Using mNRI, 81.6% of week 52 responders demonstrated clinical response at week 152. Week 152 remission rates for week 52 responders included clinical (56.1%), corticosteroid-free (CSF; 54.5%), endoscopic (61.0%), histologic-endoscopic mucosal remission (HEMR; 52.6%), symptomatic (74.9%), and bowel urgency (BU; 58.6%). At week 152, 53.3% of week 52 responders achieved histologic-endoscopic mucosal improvement (HEMI) and 74.3% achieved BU clinically meaningful improvement (CMI). Among week 52 remitters, 85.4% showed a clinical response at week 152, with clinical (70.1%), CSF (68.9%), endoscopic (72.0%), HEMR (63.4%), symptomatic (81.4%), and BU (60.8%) remission. At week 152, among week 52 remitters, 64.0% of patients achieved HEMI and 75.6% achieved BU CMI. Stool frequency, rectal bleeding, BU, and abdominal pain score reductions from induction baseline to maintenance week 52 were sustained through week 152 for week 52 completers. Overall, in the safety population, 7.4% of patients reported severe adverse events (AEs); 5.3% discontinued treatment due to AEs. AEs of special interest included opportunistic infection (1.8%), hepatic disorders (3.2%), cerebrocardiovascular events (1.5%), and malignancy (0.3%). Patients with antidrug antibodies reduced over time from 23.6% in year 1 to 3.2% in year 3.
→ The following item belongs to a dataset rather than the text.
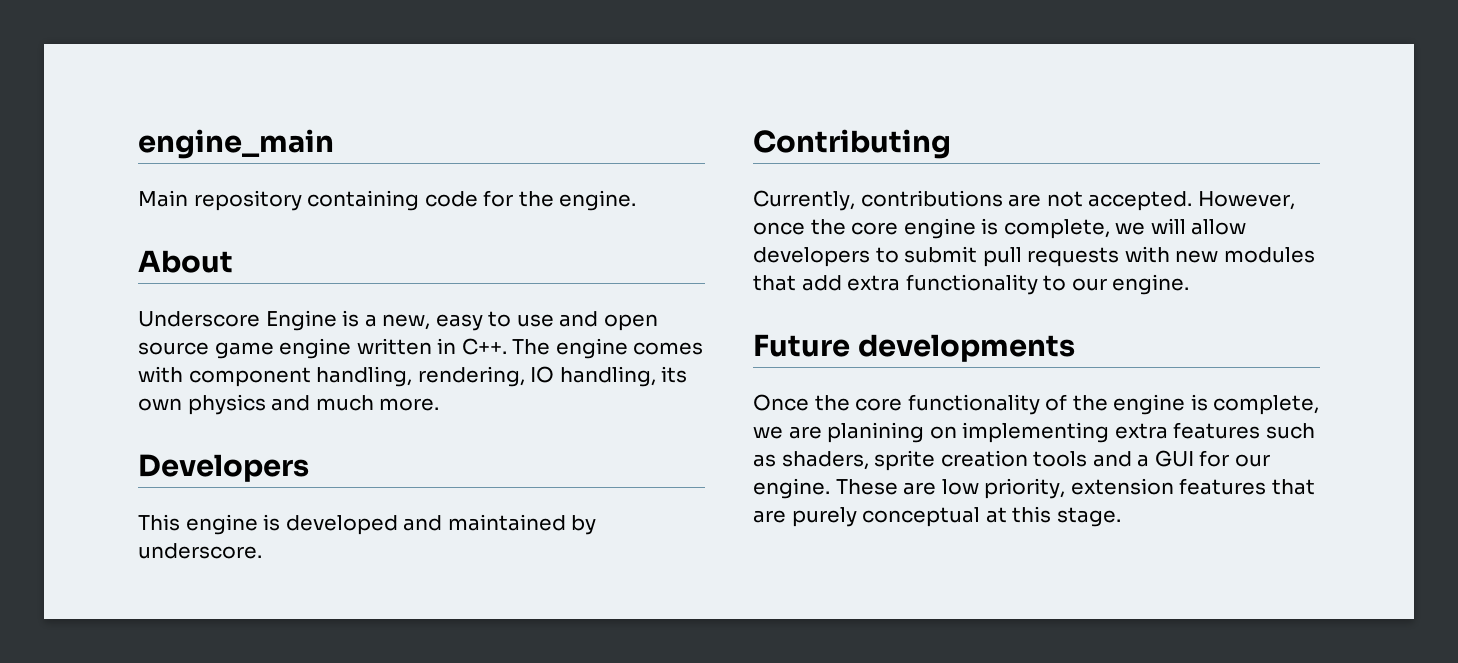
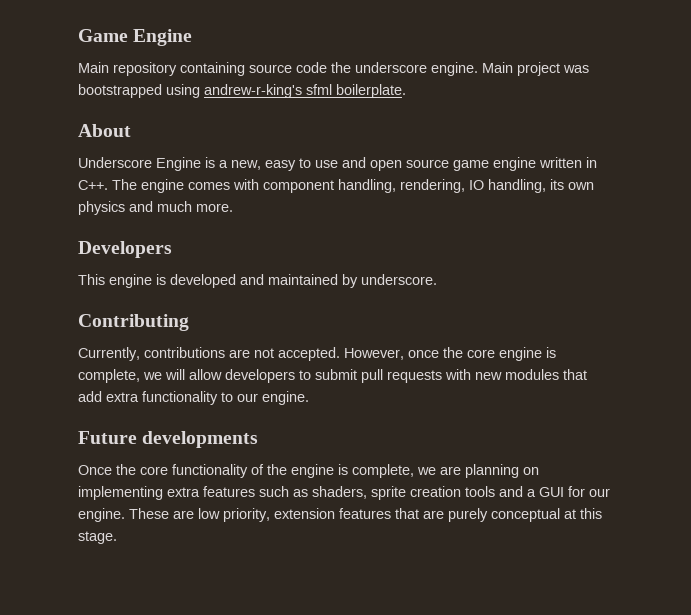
[138,129,334,159] engine_main -> [78,29,193,46] Game Engine
[424,190,637,211] code for the engine. -> [249,62,589,76] [78,84,406,98] source code the underscore engine. Main project was bootstrapped using andrew-r-king's sfml boilerplate.
[827,422,925,443] planining -> [465,464,519,478] planning

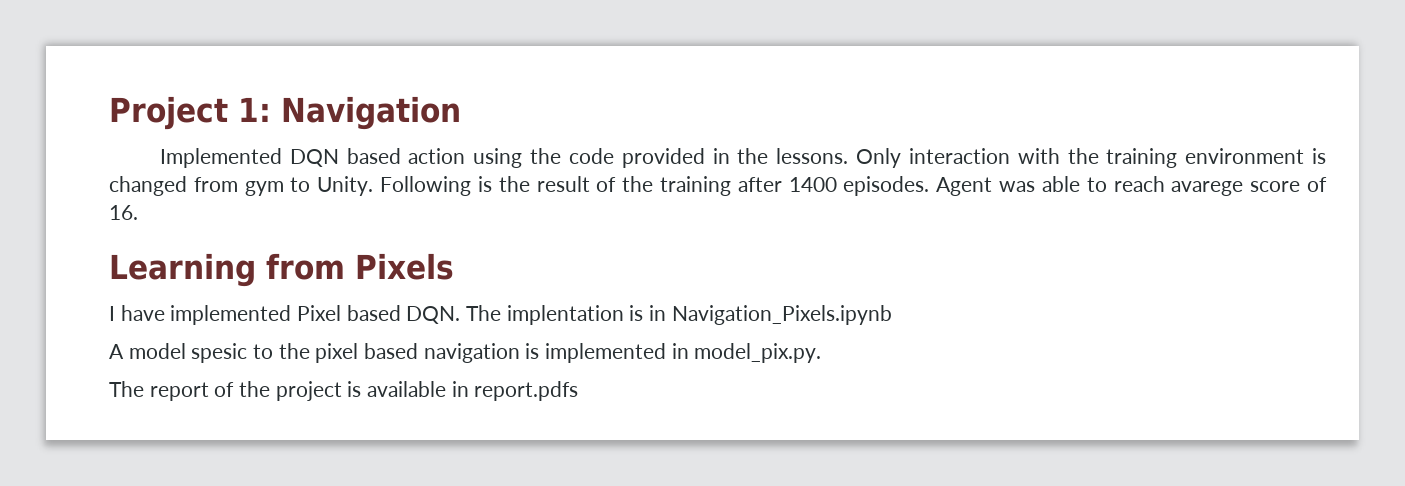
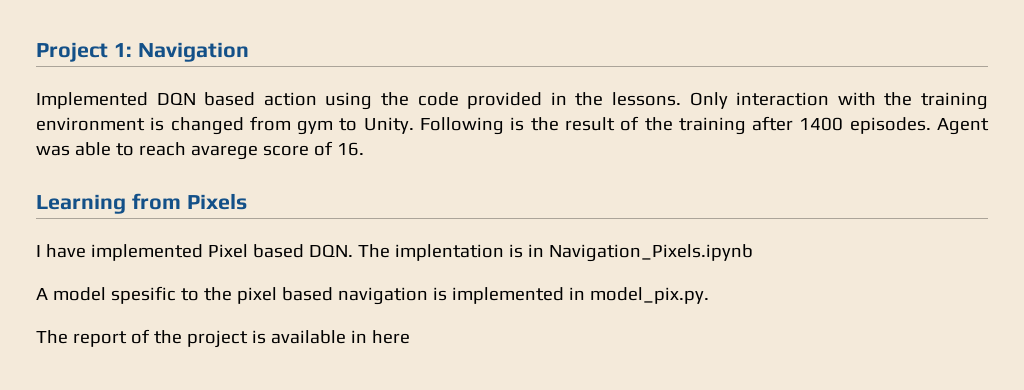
[191,343,248,363] spesic -> [110,286,176,304] spesific
[474,381,579,401] report.pdfs -> [371,330,410,344] here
Symptomatic, clinical, endoscopic, histologic, and quality-of-life outcomes support long-term sustained benefit of mirikizumab treatment up to 152 weeks in patients with UC, including biologic-failed patients, with no new safety concerns.
ClinicalTrials.gov: NCT03518086; NCT03524092; NCT03519945.
Mirikizumab是一种靶向p19的白细胞介素-23单克隆抗体,已证明在中度至重度活动性溃疡性结肠炎(UC)患者中,第12周可诱导临床缓解,并维持至第104周。本文展示了LUCENT-3开放标签扩展研究至第152周的结果。
在868例接受Mirikizumab治疗诱导的LUCENT临床试验项目患者中,544例有反应,其中365例重新随机分组接受Mirikizumab维持治疗。其中,324例完成了第52周治疗,316例进入扩展治疗(286例第52周有反应者;179例第52周缓解者)。报告了接受Mirikizumab治疗的LUCENT-3参与者的疗效和安全性结果,包括生物制剂治疗失败的患者,并提供了第52周维持治疗有反应者/缓解者的数据。停药或缺失数据通过无反应者插补、改良无反应者插补(mNRI)和观察病例进行处理。
使用mNRI,81.6%的第52周有反应者在第152周表现出临床反应。第52周有反应者的第152周缓解率包括临床缓解(56.1%)、无皮质类固醇缓解(CSF;54.5%)、内镜缓解(61.0%)、组织学-内镜黏膜缓解(HEMR;52.6%)、症状缓解(74.9%)和排便急迫缓解(BU;58.6%)。在第152周,52周有反应者中有53.3%实现了组织学-内镜黏膜改善(HEMI),74.3%实现了排便急迫临床意义改善(CMI)。在第52周缓解者中,85.4%在第152周表现出临床反应,临床缓解(70.1%)、CSF缓解(68.9%)、内镜缓解(72.0%)、HEMR缓解(63.4%)、症状缓解(81.4%)和BU缓解(60.8%)。在第152周,第52周缓解者中有64.0%的患者实现了HEMI,75.6%实现了排便急迫CMI。对于第52周完成治疗者,从诱导期基线到维持治疗第52周的粪便频率、直肠出血、排便急迫和腹痛评分降低在第152周仍持续存在。总体而言,在安全人群中,7.4%的患者报告了严重不良事件(AE);5.3%因AE停药。特别关注的AE包括机会性感染(1.8%)、肝脏疾病(3.2%)、心脑血管事件(1.5%)和恶性肿瘤(0.3%)。抗药物抗体阳性的患者随时间减少,从第1年的23.6%降至第3年的3.2%。
症状、临床、内镜、组织学和生活质量结果支持Mirikizumab治疗UC患者长达152周的长期持续获益,包括生物制剂治疗失败的患者,且无新的安全问题。
ClinicalTrials.gov:NCT03518086;NCT03524092;NCT03519945。